**Task directions**
Restate word for word the span that opens with the line containing "(591, 326) none -> (203, 304) //" and closes with the final line of the data; give only those lines.

**Input data**
***

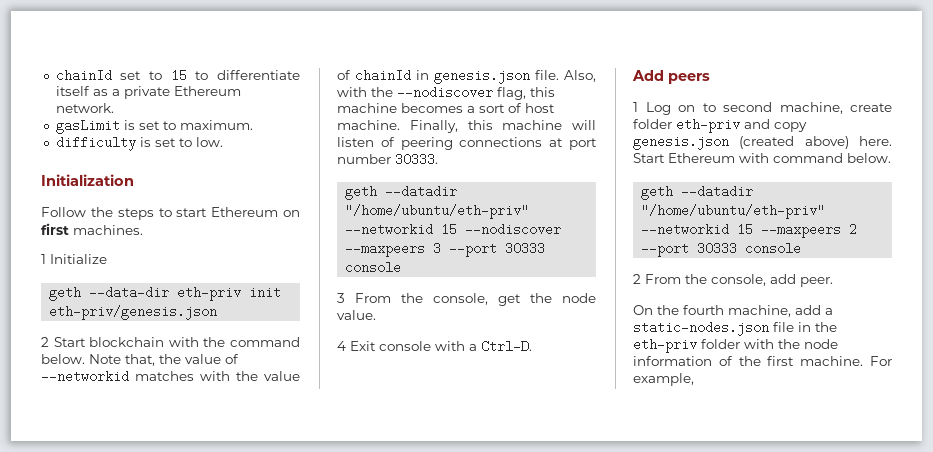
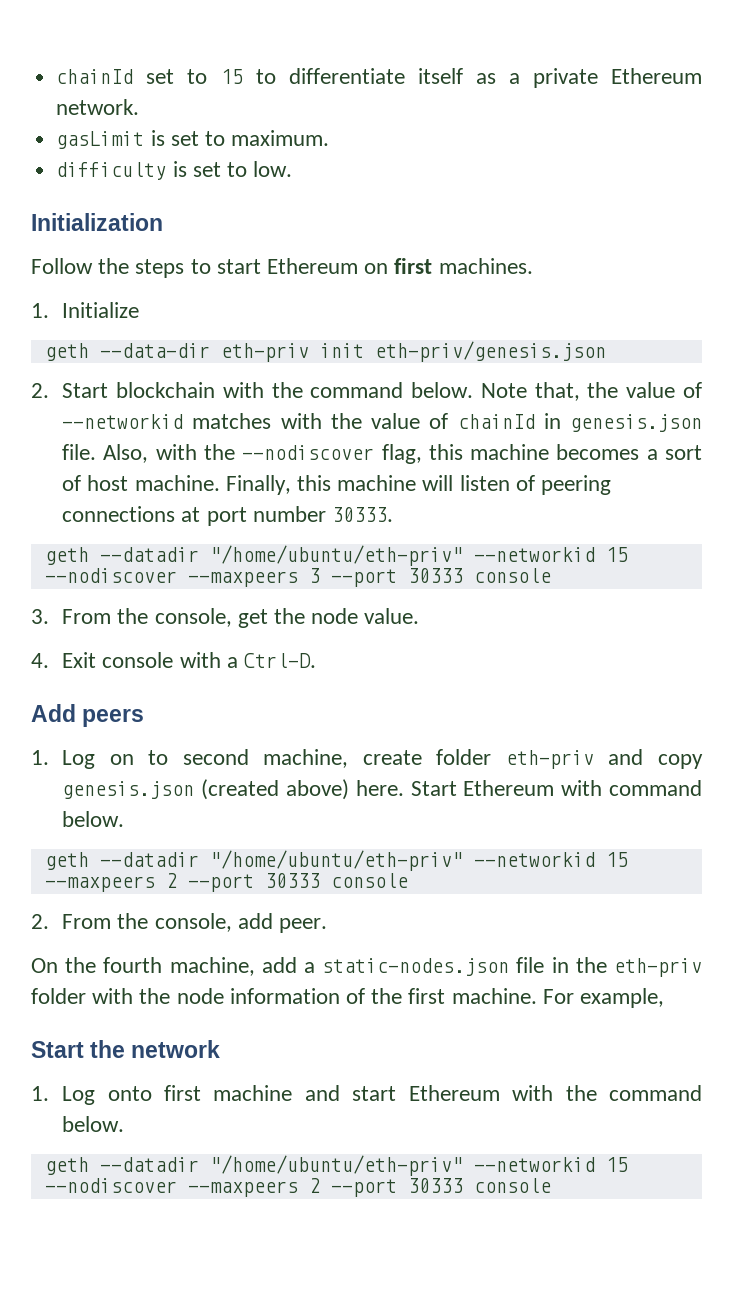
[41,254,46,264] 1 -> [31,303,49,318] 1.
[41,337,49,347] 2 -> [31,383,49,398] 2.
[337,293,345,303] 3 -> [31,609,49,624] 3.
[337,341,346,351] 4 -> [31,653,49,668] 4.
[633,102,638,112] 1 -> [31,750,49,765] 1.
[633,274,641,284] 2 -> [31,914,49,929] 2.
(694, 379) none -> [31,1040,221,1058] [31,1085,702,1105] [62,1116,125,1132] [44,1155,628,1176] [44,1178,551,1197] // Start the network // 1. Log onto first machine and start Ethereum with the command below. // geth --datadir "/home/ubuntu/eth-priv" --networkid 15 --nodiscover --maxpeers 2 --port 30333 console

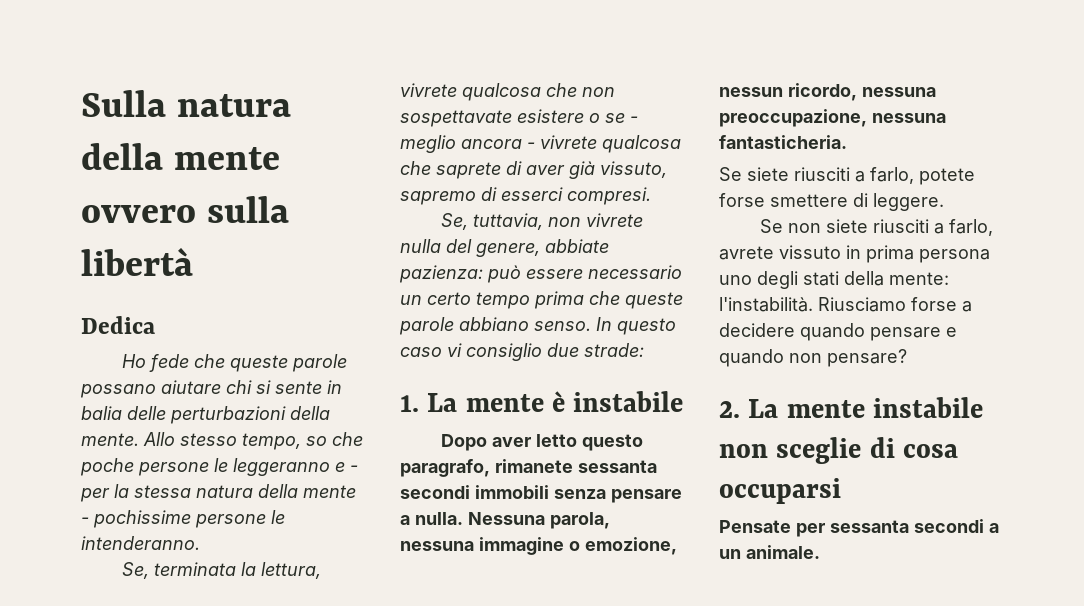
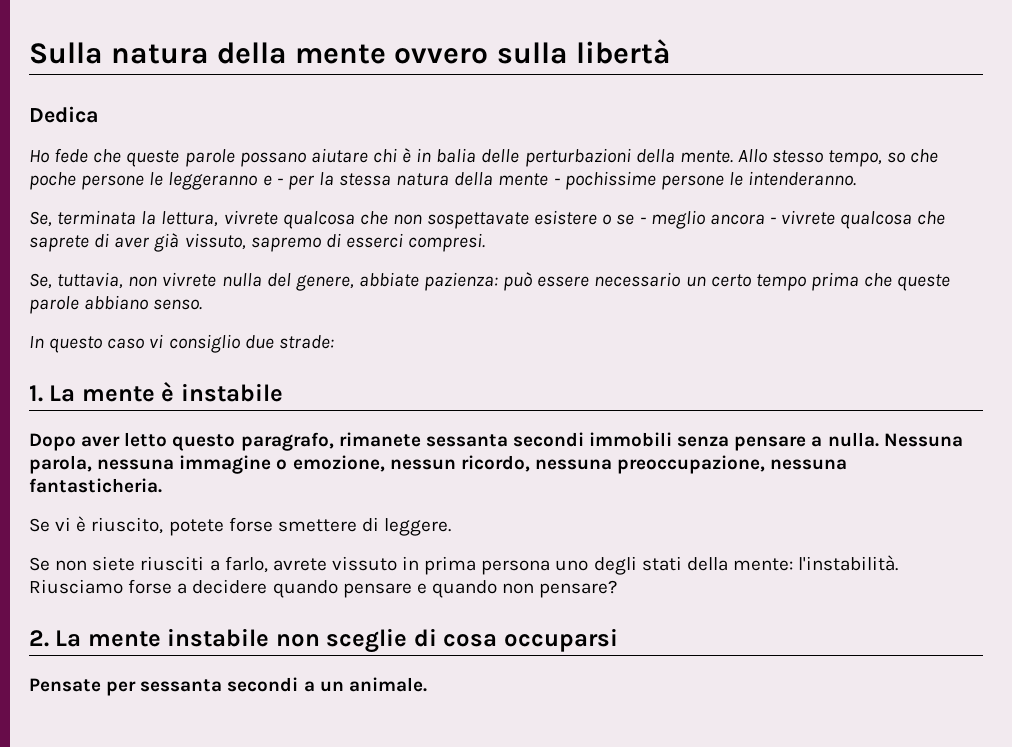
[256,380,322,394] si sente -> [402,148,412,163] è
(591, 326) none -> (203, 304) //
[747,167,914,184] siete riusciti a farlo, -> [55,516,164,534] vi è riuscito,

***

**Exercise result**
(591, 326) none -> (203, 304) //
[747,167,914,184] siete riusciti a farlo, -> [55,516,164,534] vi è riuscito,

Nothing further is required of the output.